Только тут до Роупера, похоже, стало доходить, что война коснется и его, и всех нас.
— Да,—сказал Роупер,—я как-то об этом не думал. Черт подери… Плакала, значит, моя стипендия.
Да, никто не сомневался, что Роупер блестяще сдаст экзамены и получит стипендию.
— Вот и подумай,—сказал я.—Подумай о евреях. Об Эйнштейне, Фрейде и им подобным. Ведь нацисты относятся к науке как к международному еврейскому заговору.
— Тем не менее, в Германии живут светила мировой науки,—сказал Роупер. Я поправил:
— Жили. От большинства они теперь избавляются. Потому-то им и не выиграть войну. Но поймут они это не скоро.

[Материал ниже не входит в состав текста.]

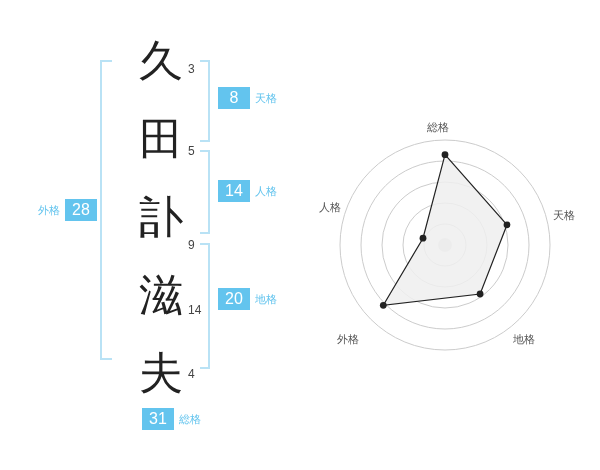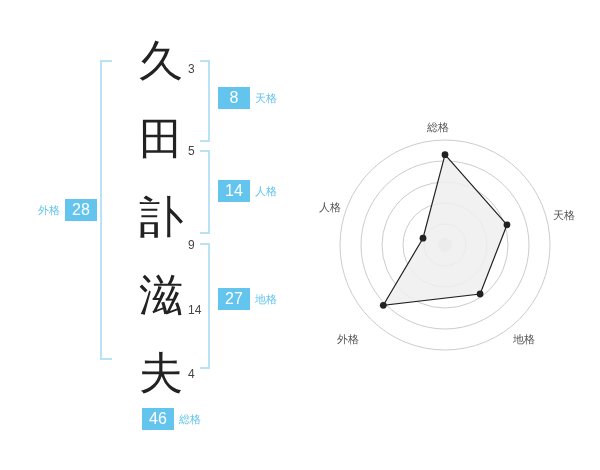"27" span.num { text: 27 -> 20 }
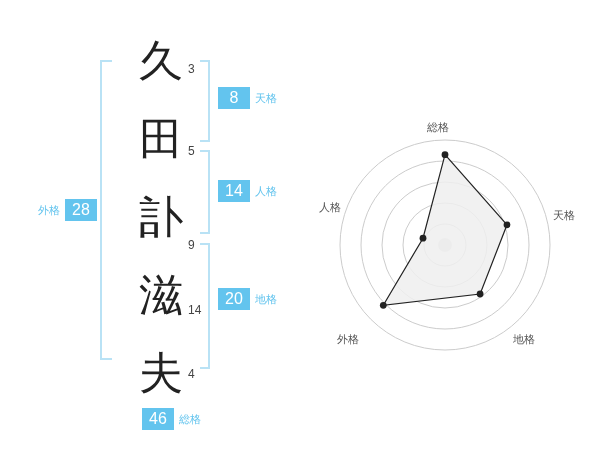"46" span.num { text: 46 -> 31 }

В тот год выдалось чудесное лето. С десятью фунтами в карманах, голосуя на дорогах, мы с Роупером проехались по Бельгии, Люксембургу, Голландии и Франции. Целый месяц мы питались сыром, дешевым вином, каламбурами типа «Чемберлен— j' aime Berlin»[13][14]и разговорами о войне, которые затевали, греясь на солнышке. Однажды мы устроились на ночь в спальных мешках возле линии Мажино и чувствовали себя в полной безопасности. В Англию мы вернулись за три дня до начала войны. Выскочив из едва не прихлопнувшей нас европейской мышеловки, мы узнали, что результаты экзаменов известны. У меня они были хорошими, у Роупера же—просто великолепными. Ходили разговоры, что меня пошлют в Лондон в институт славянских исследований, а Роуперу следовало подождать, пока ему оформят стипендию. Между тем нас обоих тянуло в то единственное место, где все ощущалось родным,—в колледж.